**WHAT THE EXERCISE ASKS:** Your task is to return the listing below word for word, without any of its images.

**RECORDS FOR THIS TASK:**
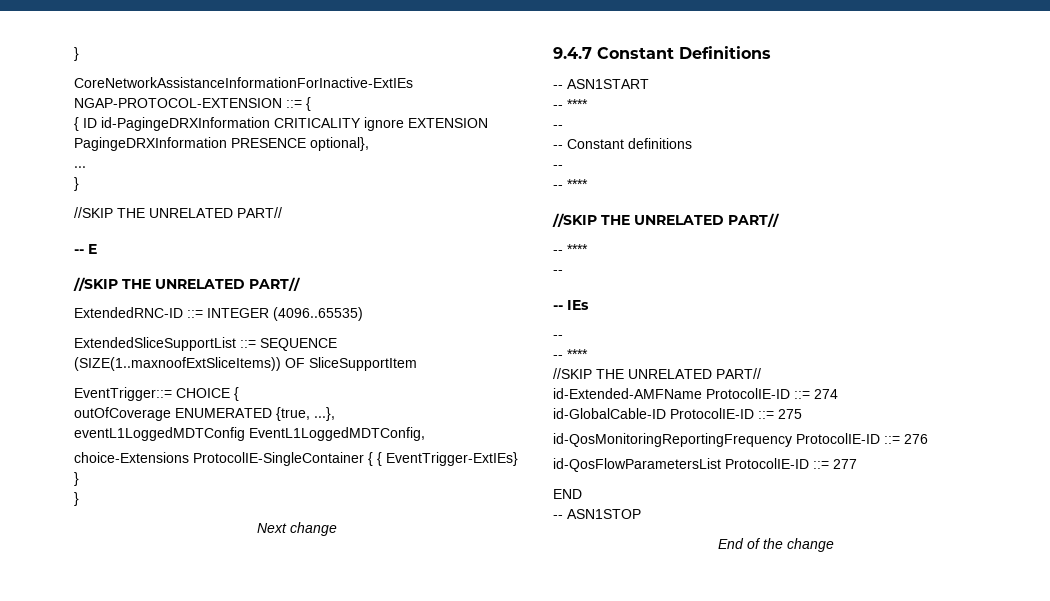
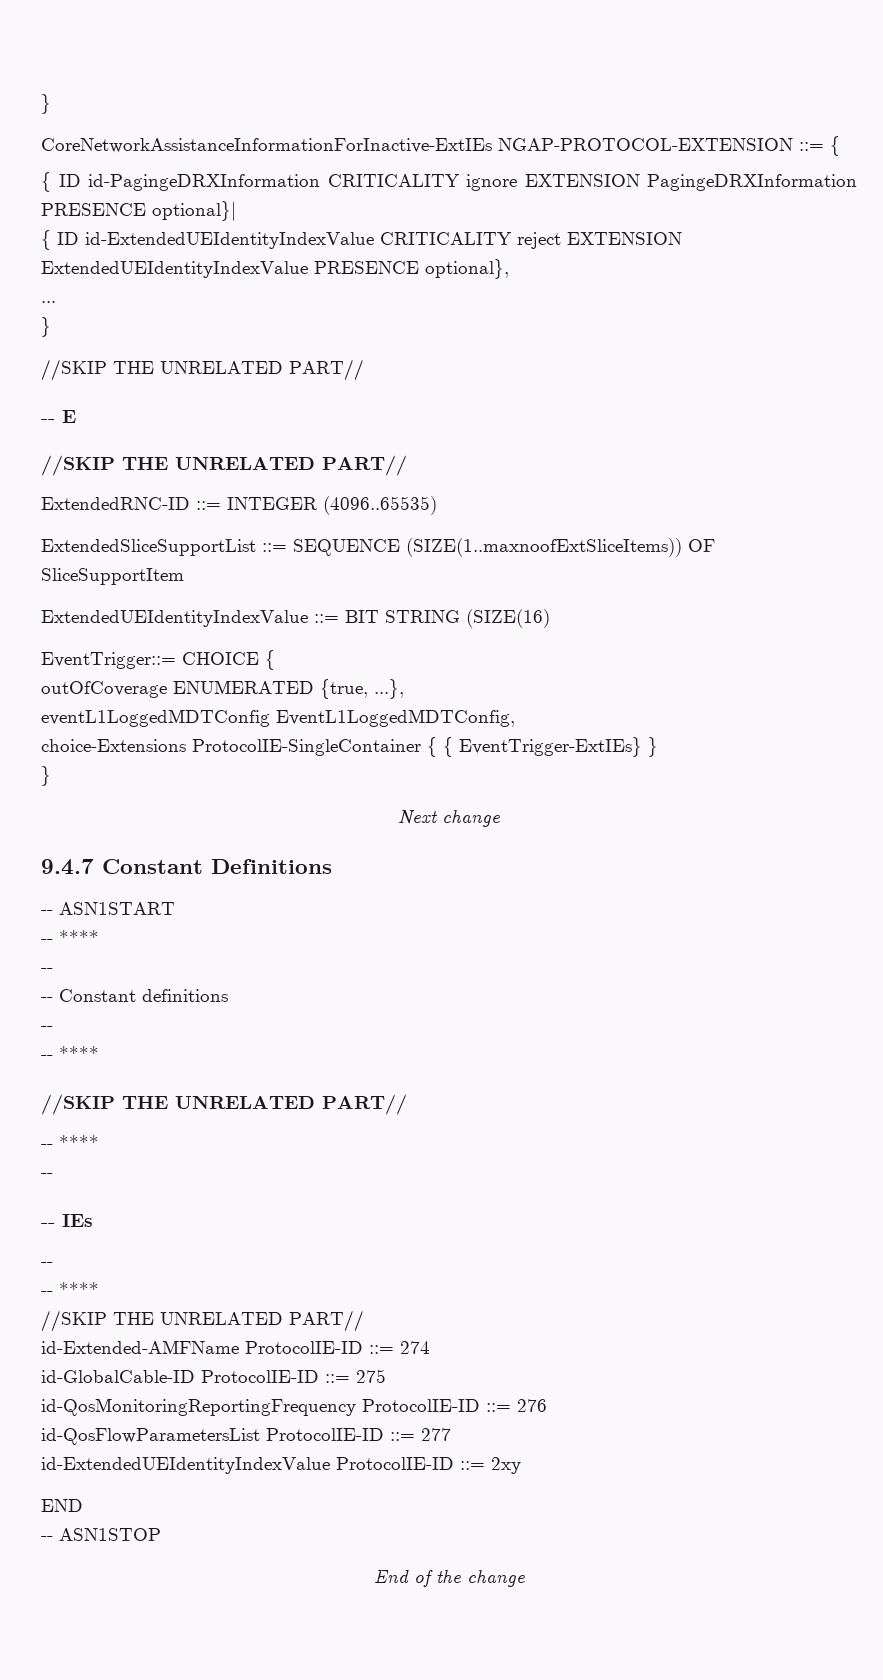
- { ID id-PagingeDRXInformation CRITICALITY ignore EXTENSION PagingeDRXInformation PRESENCE optional},
+ { ID id-PagingeDRXInformation CRITICALITY ignore EXTENSION PagingeDRXInformation PRESENCE optional}|
+ { ID id-ExtendedUEIdentityIndexValue CRITICALITY reject EXTENSION ExtendedUEIdentityIndexValue PRESENCE optional},
+ ExtendedUEIdentityIndexValue ::= BIT STRING (SIZE(16)
+ id-ExtendedUEIdentityIndexValue ProtocolIE-ID ::= 2xy

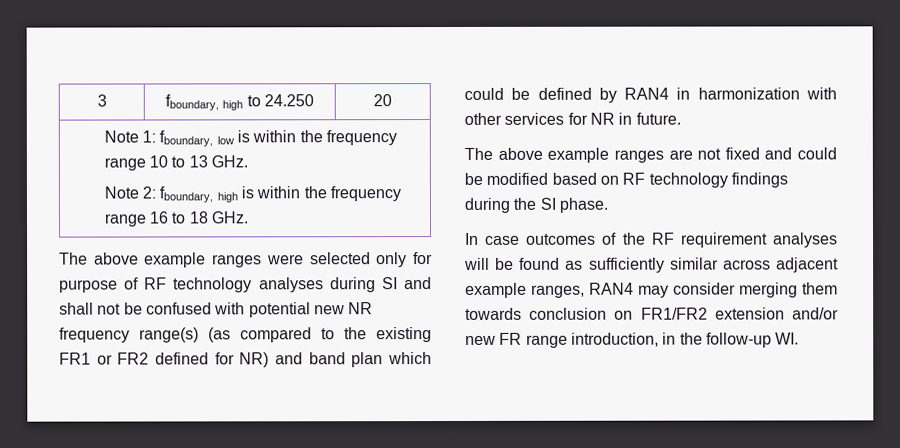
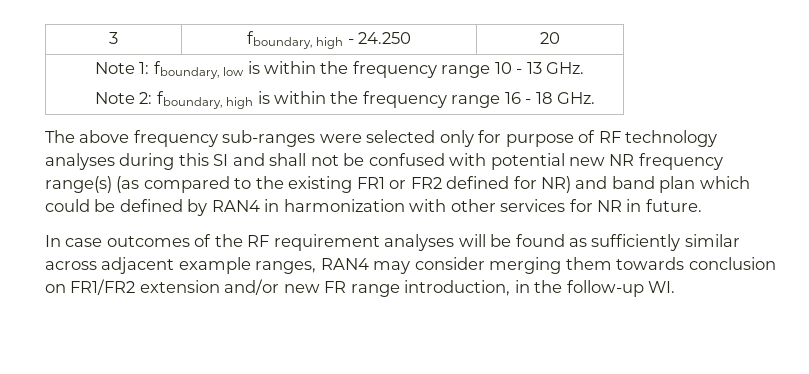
- 3 | fboundary, high to 24.250 | 20
+ 3 | fboundary, high - 24.250 | 20
- Note 1: fboundary, low is within the frequency range 10 to 13 GHz.
- Note 2: fboundary, high is within the frequency range 16 to 18 GHz.
+ Note 1: fboundary, low is within the frequency range 10 - 13 GHz.
+ Note 2: fboundary, high is within the frequency range 16 - 18 GHz.
- The above example ranges were selected only for purpose of RF technology analyses during SI and shall not be confused with potential new NR frequency range(s) (as compared to the existing FR1 or FR2 defined for NR) and band plan which could be defined by RAN4 in harmonization with other services for NR in future.
+ The above frequency sub-ranges were selected only for purpose of RF technology analyses during this SI and shall not be confused with potential new NR frequency range(s) (as compared to the existing FR1 or FR2 defined for NR) and band plan which could be defined by RAN4 in harmonization with other services for NR in future.
- The above example ranges are not fixed and could be modified based on RF technology findings during the SI phase.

**EXERCISE OUTPUT:**
- { ID id-PagingeDRXInformation CRITICALITY ignore EXTENSION PagingeDRXInformation PRESENCE optional},
+ { ID id-PagingeDRXInformation CRITICALITY ignore EXTENSION PagingeDRXInformation PRESENCE optional}|
+ { ID id-ExtendedUEIdentityIndexValue CRITICALITY reject EXTENSION ExtendedUEIdentityIndexValue PRESENCE optional},
+ ExtendedUEIdentityIndexValue ::= BIT STRING (SIZE(16)
+ id-ExtendedUEIdentityIndexValue ProtocolIE-ID ::= 2xy

- 3 | fboundary, high to 24.250 | 20
+ 3 | fboundary, high - 24.250 | 20
- Note 1: fboundary, low is within the frequency range 10 to 13 GHz.
- Note 2: fboundary, high is within the frequency range 16 to 18 GHz.
+ Note 1: fboundary, low is within the frequency range 10 - 13 GHz.
+ Note 2: fboundary, high is within the frequency range 16 - 18 GHz.
- The above example ranges were selected only for purpose of RF technology analyses during SI and shall not be confused with potential new NR frequency range(s) (as compared to the existing FR1 or FR2 defined for NR) and band plan which could be defined by RAN4 in harmonization with other services for NR in future.
+ The above frequency sub-ranges were selected only for purpose of RF technology analyses during this SI and shall not be confused with potential new NR frequency range(s) (as compared to the existing FR1 or FR2 defined for NR) and band plan which could be defined by RAN4 in harmonization with other services for NR in future.
- The above example ranges are not fixed and could be modified based on RF technology findings during the SI phase.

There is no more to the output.